[Edit tracking data]
--- --- ---

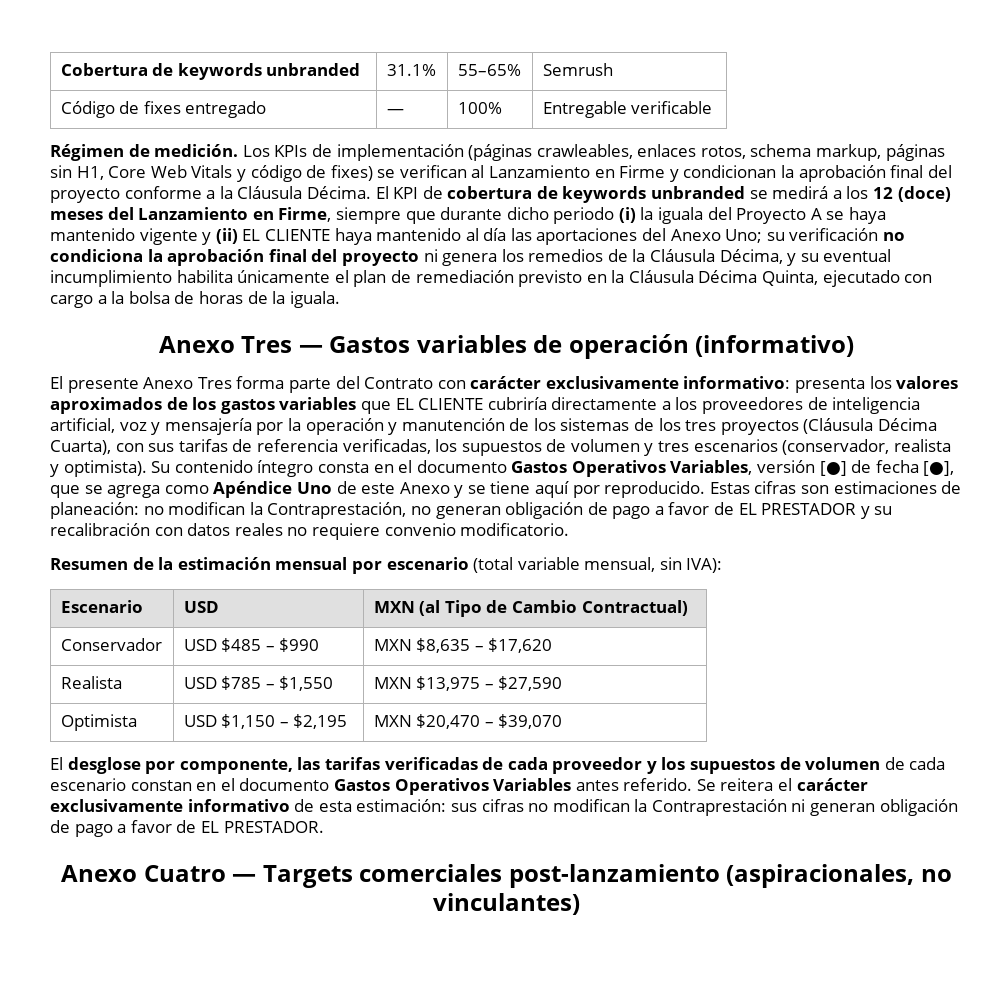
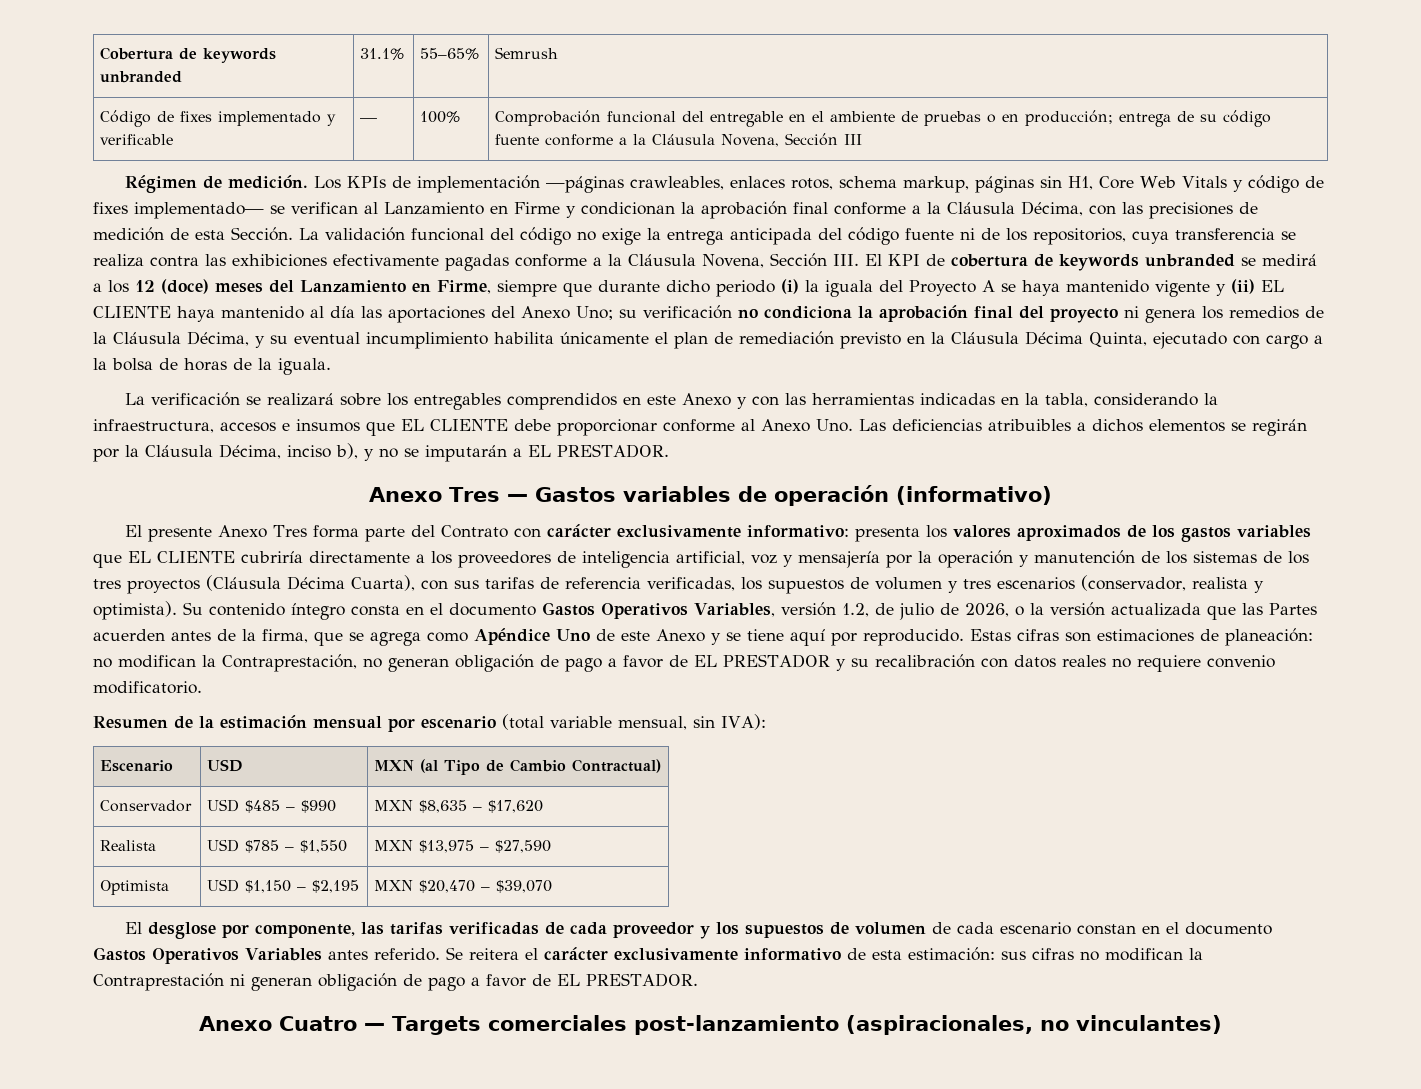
- Código de fixes entregado | — | 100% | Entregable verificable
+ Código de fixes implementado y verificable | — | 100% | Comprobación funcional del entregable en el ambiente de pruebas o en producción; entrega de su código fuente conforme a la Cláusula Novena, Sección III
- Los KPIs de implementación (páginas crawleables, enlaces rotos, schema markup, páginas sin H1, Core Web Vitals y código de fixes) se verifican al Lanzamiento en Firme y condicionan la aprobación final del proyecto conforme a la Cláusula Décima. El KPI de cobertura de keywords unbranded se medirá a los 12 (doce) meses del Lanzamiento en Firme, siempre que durante dicho periodo (i) la iguala del Proyecto A se haya mantenido vigente y (ii) EL CLIENTE haya mantenido al día las aportaciones del Anexo Uno;
+ Los KPIs de implementación —páginas crawleables, enlaces rotos, schema markup, páginas sin H1, Core Web Vitals y código de fixes implementado— se verifican al Lanzamiento en Firme y condicionan la aprobación final conforme a la Cláusula Décima, con las precisiones de medición de esta Sección. La validación funcional del código no exige la entrega anticipada del código fuente ni de los repositorios, cuya transferencia se realiza contra las exhibiciones efectivamente pagadas conforme a la Cláusula Novena, Sección III. El KPI de cobertura de keywords unbranded se medirá a los 12 (doce) meses del Lanzamiento en Firme, siempre que durante dicho periodo (i) la iguala del Proyecto A se haya mantenido vigente y (ii) EL CLIENTE haya mantenido al día las aportaciones del Anexo Uno;
+ La verificación se realizará sobre los entregables comprendidos en este Anexo y con las herramientas indicadas en la tabla, considerando la infraestructura, accesos e insumos que EL CLIENTE debe proporcionar conforme al Anexo Uno. Las deficiencias atribuibles a dichos elementos se regirán por la Cláusula Décima, inciso b), y no se imputarán a EL PRESTADOR.
- Su contenido íntegro consta en el documento Gastos Operativos Variables, versión [●] de fecha [●], que se agrega como Apéndice Uno de este Anexo y se tiene aquí por reproducido.
+ Su contenido íntegro consta en el documento Gastos Operativos Variables, versión 1.2, de julio de 2026, o la versión actualizada que las Partes acuerden antes de la firma, que se agrega como Apéndice Uno de este Anexo y se tiene aquí por reproducido.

--- --- ---

Set the preceding data down again word for word, omitting images.

- Código de fixes entregado | — | 100% | Entregable verificable
+ Código de fixes implementado y verificable | — | 100% | Comprobación funcional del entregable en el ambiente de pruebas o en producción; entrega de su código fuente conforme a la Cláusula Novena, Sección III
- Los KPIs de implementación (páginas crawleables, enlaces rotos, schema markup, páginas sin H1, Core Web Vitals y código de fixes) se verifican al Lanzamiento en Firme y condicionan la aprobación final del proyecto conforme a la Cláusula Décima. El KPI de cobertura de keywords unbranded se medirá a los 12 (doce) meses del Lanzamiento en Firme, siempre que durante dicho periodo (i) la iguala del Proyecto A se haya mantenido vigente y (ii) EL CLIENTE haya mantenido al día las aportaciones del Anexo Uno;
+ Los KPIs de implementación —páginas crawleables, enlaces rotos, schema markup, páginas sin H1, Core Web Vitals y código de fixes implementado— se verifican al Lanzamiento en Firme y condicionan la aprobación final conforme a la Cláusula Décima, con las precisiones de medición de esta Sección. La validación funcional del código no exige la entrega anticipada del código fuente ni de los repositorios, cuya transferencia se realiza contra las exhibiciones efectivamente pagadas conforme a la Cláusula Novena, Sección III. El KPI de cobertura de keywords unbranded se medirá a los 12 (doce) meses del Lanzamiento en Firme, siempre que durante dicho periodo (i) la iguala del Proyecto A se haya mantenido vigente y (ii) EL CLIENTE haya mantenido al día las aportaciones del Anexo Uno;
+ La verificación se realizará sobre los entregables comprendidos en este Anexo y con las herramientas indicadas en la tabla, considerando la infraestructura, accesos e insumos que EL CLIENTE debe proporcionar conforme al Anexo Uno. Las deficiencias atribuibles a dichos elementos se regirán por la Cláusula Décima, inciso b), y no se imputarán a EL PRESTADOR.
- Su contenido íntegro consta en el documento Gastos Operativos Variables, versión [●] de fecha [●], que se agrega como Apéndice Uno de este Anexo y se tiene aquí por reproducido.
+ Su contenido íntegro consta en el documento Gastos Operativos Variables, versión 1.2, de julio de 2026, o la versión actualizada que las Partes acuerden antes de la firma, que se agrega como Apéndice Uno de este Anexo y se tiene aquí por reproducido.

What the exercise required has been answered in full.